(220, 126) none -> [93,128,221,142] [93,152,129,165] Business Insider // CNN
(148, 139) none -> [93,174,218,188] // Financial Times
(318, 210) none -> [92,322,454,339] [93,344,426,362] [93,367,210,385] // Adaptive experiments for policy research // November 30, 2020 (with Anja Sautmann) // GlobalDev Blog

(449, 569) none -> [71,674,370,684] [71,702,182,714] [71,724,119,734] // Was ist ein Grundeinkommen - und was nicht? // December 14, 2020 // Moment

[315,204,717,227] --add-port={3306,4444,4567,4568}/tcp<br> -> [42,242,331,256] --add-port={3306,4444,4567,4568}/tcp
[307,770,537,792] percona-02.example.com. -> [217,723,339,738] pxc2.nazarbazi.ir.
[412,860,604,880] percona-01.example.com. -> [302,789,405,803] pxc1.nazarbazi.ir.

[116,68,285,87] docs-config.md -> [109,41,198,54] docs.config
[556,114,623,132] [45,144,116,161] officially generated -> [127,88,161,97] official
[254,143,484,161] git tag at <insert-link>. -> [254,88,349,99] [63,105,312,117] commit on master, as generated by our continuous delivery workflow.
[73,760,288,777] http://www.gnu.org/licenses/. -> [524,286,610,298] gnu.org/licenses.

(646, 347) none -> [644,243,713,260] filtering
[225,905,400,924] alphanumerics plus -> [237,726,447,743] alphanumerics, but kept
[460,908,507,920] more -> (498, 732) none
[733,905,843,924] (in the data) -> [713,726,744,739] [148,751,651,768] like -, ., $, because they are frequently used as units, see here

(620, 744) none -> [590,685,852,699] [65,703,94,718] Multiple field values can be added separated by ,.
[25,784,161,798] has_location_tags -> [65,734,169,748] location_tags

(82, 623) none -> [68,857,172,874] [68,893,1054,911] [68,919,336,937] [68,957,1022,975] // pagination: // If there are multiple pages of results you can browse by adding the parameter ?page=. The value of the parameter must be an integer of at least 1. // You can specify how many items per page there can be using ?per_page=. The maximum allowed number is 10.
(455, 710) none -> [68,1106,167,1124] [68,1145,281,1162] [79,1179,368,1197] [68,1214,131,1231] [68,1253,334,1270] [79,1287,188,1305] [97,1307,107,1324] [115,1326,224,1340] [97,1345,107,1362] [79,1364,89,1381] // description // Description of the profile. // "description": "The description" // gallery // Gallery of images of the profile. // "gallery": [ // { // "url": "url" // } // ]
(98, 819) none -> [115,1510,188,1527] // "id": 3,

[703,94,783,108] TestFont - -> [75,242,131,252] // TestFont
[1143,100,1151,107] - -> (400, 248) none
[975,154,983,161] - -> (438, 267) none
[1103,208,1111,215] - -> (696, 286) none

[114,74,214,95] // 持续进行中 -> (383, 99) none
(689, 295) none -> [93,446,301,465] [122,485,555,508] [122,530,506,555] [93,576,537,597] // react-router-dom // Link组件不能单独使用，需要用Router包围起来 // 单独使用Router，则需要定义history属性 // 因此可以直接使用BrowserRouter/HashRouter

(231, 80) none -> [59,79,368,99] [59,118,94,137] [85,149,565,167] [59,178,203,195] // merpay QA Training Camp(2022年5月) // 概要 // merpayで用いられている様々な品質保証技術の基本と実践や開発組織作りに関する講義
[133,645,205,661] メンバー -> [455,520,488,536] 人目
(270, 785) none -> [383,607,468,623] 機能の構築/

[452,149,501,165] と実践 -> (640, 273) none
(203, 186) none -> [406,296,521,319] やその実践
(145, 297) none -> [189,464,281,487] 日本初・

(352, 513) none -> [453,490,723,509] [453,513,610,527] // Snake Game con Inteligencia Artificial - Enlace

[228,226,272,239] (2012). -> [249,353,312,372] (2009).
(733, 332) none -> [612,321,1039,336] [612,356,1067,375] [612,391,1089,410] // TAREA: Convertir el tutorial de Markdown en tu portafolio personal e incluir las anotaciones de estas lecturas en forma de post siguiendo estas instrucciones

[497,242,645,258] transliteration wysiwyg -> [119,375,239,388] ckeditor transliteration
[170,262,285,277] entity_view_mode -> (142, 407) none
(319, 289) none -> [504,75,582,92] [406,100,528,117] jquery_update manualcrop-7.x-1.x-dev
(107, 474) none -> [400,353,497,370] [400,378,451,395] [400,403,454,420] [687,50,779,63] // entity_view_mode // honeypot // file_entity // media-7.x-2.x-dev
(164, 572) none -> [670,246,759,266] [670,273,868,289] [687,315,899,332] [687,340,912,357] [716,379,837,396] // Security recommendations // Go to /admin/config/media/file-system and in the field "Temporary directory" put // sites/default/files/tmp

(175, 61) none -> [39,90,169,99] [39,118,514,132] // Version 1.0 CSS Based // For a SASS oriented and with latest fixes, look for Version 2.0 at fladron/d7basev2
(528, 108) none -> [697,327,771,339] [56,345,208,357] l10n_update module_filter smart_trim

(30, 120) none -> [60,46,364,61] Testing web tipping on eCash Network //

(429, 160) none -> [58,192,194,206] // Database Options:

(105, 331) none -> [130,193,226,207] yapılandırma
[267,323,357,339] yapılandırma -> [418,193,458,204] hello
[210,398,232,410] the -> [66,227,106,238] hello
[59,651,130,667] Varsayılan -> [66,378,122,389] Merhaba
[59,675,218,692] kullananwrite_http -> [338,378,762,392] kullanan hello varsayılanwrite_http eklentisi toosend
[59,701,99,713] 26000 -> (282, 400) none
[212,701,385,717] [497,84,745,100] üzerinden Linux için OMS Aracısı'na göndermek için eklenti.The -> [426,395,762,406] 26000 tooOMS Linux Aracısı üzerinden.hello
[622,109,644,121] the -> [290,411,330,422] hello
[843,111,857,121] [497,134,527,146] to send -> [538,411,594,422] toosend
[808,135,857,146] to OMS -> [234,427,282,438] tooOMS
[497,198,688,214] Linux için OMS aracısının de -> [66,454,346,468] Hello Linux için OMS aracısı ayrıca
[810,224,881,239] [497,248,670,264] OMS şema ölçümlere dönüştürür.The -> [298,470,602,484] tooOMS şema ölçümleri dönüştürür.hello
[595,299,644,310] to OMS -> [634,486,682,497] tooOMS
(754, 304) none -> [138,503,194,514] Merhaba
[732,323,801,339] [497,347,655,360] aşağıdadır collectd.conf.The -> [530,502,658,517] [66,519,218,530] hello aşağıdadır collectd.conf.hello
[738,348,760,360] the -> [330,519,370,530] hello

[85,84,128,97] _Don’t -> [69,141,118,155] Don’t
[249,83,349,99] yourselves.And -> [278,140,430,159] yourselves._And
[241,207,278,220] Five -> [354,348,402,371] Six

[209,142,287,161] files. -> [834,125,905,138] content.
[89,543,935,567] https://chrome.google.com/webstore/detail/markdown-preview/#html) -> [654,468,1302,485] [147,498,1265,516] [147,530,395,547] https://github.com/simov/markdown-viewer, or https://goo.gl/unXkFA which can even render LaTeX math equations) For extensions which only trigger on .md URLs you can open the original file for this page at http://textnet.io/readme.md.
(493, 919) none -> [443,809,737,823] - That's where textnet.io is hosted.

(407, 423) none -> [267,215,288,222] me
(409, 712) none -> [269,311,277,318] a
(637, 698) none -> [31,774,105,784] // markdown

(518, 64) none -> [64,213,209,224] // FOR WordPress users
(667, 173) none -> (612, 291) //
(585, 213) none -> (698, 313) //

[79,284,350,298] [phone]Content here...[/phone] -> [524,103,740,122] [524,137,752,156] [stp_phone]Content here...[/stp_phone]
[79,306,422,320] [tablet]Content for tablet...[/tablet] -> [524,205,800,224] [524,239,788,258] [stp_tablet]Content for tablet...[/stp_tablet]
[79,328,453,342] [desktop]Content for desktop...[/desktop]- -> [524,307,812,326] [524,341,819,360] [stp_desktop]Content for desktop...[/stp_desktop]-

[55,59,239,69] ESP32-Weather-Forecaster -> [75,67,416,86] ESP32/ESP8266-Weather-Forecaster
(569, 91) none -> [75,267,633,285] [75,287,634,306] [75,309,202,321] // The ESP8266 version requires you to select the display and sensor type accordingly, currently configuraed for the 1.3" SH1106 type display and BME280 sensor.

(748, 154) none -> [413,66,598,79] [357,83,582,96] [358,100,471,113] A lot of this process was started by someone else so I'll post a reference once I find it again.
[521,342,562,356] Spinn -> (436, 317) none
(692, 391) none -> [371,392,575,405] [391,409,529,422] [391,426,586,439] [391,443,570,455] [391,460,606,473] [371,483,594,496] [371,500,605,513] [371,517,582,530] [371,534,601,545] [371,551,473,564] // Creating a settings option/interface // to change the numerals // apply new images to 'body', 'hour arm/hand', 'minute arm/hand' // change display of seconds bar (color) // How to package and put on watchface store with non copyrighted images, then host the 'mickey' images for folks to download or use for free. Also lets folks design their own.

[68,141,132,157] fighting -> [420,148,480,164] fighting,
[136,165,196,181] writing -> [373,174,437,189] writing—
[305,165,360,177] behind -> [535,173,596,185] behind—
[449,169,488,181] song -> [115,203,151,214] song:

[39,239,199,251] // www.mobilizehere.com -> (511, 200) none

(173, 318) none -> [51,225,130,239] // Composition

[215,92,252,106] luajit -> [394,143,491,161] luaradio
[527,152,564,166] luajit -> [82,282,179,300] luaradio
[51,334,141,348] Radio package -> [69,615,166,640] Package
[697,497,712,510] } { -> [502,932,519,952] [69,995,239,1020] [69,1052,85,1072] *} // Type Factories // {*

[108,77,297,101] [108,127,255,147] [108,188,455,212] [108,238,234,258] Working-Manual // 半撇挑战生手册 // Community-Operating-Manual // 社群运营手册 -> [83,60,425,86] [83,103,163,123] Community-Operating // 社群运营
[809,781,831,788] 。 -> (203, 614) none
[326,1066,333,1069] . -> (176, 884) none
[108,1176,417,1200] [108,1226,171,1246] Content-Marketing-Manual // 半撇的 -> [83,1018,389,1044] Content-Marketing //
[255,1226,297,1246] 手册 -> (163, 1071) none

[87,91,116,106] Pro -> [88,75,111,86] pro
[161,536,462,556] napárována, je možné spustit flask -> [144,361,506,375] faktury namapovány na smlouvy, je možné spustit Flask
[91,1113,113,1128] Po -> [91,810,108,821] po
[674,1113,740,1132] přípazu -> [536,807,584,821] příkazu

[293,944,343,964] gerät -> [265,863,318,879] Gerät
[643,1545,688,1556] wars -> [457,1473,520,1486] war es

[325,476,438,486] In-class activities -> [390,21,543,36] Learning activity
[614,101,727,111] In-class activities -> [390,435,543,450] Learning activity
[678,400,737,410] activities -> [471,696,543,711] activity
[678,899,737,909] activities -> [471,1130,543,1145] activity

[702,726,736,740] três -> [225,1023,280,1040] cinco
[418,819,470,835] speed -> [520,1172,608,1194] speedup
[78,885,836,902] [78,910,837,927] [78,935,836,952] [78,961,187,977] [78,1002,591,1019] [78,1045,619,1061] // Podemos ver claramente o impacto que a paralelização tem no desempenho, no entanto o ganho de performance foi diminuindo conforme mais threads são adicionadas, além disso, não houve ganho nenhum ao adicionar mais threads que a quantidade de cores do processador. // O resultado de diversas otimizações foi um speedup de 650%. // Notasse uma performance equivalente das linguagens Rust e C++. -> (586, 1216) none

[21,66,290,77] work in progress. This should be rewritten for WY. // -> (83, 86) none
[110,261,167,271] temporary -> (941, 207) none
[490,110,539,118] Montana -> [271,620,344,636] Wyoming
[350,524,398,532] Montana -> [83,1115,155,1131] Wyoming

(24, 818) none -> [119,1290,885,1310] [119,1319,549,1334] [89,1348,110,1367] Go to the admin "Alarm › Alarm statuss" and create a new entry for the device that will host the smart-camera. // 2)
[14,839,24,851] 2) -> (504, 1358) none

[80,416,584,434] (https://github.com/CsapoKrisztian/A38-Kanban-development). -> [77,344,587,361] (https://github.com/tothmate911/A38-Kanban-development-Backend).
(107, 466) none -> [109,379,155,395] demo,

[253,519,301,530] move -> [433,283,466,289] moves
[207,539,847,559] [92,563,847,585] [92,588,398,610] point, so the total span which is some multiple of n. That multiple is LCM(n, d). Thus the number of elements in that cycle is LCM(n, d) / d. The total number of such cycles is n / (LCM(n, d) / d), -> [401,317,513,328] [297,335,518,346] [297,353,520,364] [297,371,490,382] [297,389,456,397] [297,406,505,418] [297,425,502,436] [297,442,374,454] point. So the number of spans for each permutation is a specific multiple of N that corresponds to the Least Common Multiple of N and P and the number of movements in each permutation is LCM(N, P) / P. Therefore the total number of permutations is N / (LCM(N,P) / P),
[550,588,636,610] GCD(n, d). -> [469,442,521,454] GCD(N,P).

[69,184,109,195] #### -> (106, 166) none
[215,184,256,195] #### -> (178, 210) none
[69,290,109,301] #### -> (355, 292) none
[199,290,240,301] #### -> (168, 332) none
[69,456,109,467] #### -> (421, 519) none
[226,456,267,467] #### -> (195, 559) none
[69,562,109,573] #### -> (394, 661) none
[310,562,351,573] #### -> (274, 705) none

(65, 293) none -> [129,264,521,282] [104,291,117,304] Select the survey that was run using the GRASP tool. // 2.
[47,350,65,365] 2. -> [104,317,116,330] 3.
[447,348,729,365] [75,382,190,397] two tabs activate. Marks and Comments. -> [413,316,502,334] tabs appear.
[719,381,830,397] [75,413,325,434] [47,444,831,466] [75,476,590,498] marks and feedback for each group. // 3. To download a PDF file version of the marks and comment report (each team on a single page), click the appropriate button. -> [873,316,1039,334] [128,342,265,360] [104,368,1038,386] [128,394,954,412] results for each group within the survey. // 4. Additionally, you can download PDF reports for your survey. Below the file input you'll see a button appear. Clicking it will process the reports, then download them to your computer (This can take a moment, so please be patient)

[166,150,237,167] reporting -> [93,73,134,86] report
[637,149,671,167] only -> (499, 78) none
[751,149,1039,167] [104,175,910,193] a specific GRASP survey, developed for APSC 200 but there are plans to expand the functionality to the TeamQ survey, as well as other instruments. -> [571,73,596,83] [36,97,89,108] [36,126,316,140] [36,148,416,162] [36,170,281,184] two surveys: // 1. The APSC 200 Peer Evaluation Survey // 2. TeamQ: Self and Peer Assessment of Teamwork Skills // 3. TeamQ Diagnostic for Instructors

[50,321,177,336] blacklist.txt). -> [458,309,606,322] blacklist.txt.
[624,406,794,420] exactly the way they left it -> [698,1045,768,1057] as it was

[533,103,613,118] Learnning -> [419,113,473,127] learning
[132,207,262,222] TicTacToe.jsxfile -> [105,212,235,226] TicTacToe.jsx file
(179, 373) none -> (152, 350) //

### Task directions
Everything from the line with "[87,91,116,106] Pro -> [88,75,111,86] pro" through the line with "[253,519,301,530] move ->" in the listing above must be retyped exactly, with nothing added.

### Result for this task
[87,91,116,106] Pro -> [88,75,111,86] pro
[161,536,462,556] napárována, je možné spustit flask -> [144,361,506,375] faktury namapovány na smlouvy, je možné spustit Flask
[91,1113,113,1128] Po -> [91,810,108,821] po
[674,1113,740,1132] přípazu -> [536,807,584,821] příkazu

[293,944,343,964] gerät -> [265,863,318,879] Gerät
[643,1545,688,1556] wars -> [457,1473,520,1486] war es

[325,476,438,486] In-class activities -> [390,21,543,36] Learning activity
[614,101,727,111] In-class activities -> [390,435,543,450] Learning activity
[678,400,737,410] activities -> [471,696,543,711] activity
[678,899,737,909] activities -> [471,1130,543,1145] activity

[702,726,736,740] três -> [225,1023,280,1040] cinco
[418,819,470,835] speed -> [520,1172,608,1194] speedup
[78,885,836,902] [78,910,837,927] [78,935,836,952] [78,961,187,977] [78,1002,591,1019] [78,1045,619,1061] // Podemos ver claramente o impacto que a paralelização tem no desempenho, no entanto o ganho de performance foi diminuindo conforme mais threads são adicionadas, além disso, não houve ganho nenhum ao adicionar mais threads que a quantidade de cores do processador. // O resultado de diversas otimizações foi um speedup de 650%. // Notasse uma performance equivalente das linguagens Rust e C++. -> (586, 1216) none

[21,66,290,77] work in progress. This should be rewritten for WY. // -> (83, 86) none
[110,261,167,271] temporary -> (941, 207) none
[490,110,539,118] Montana -> [271,620,344,636] Wyoming
[350,524,398,532] Montana -> [83,1115,155,1131] Wyoming

(24, 818) none -> [119,1290,885,1310] [119,1319,549,1334] [89,1348,110,1367] Go to the admin "Alarm › Alarm statuss" and create a new entry for the device that will host the smart-camera. // 2)
[14,839,24,851] 2) -> (504, 1358) none

[80,416,584,434] (https://github.com/CsapoKrisztian/A38-Kanban-development). -> [77,344,587,361] (https://github.com/tothmate911/A38-Kanban-development-Backend).
(107, 466) none -> [109,379,155,395] demo,

[253,519,301,530] move -> [433,283,466,289] moves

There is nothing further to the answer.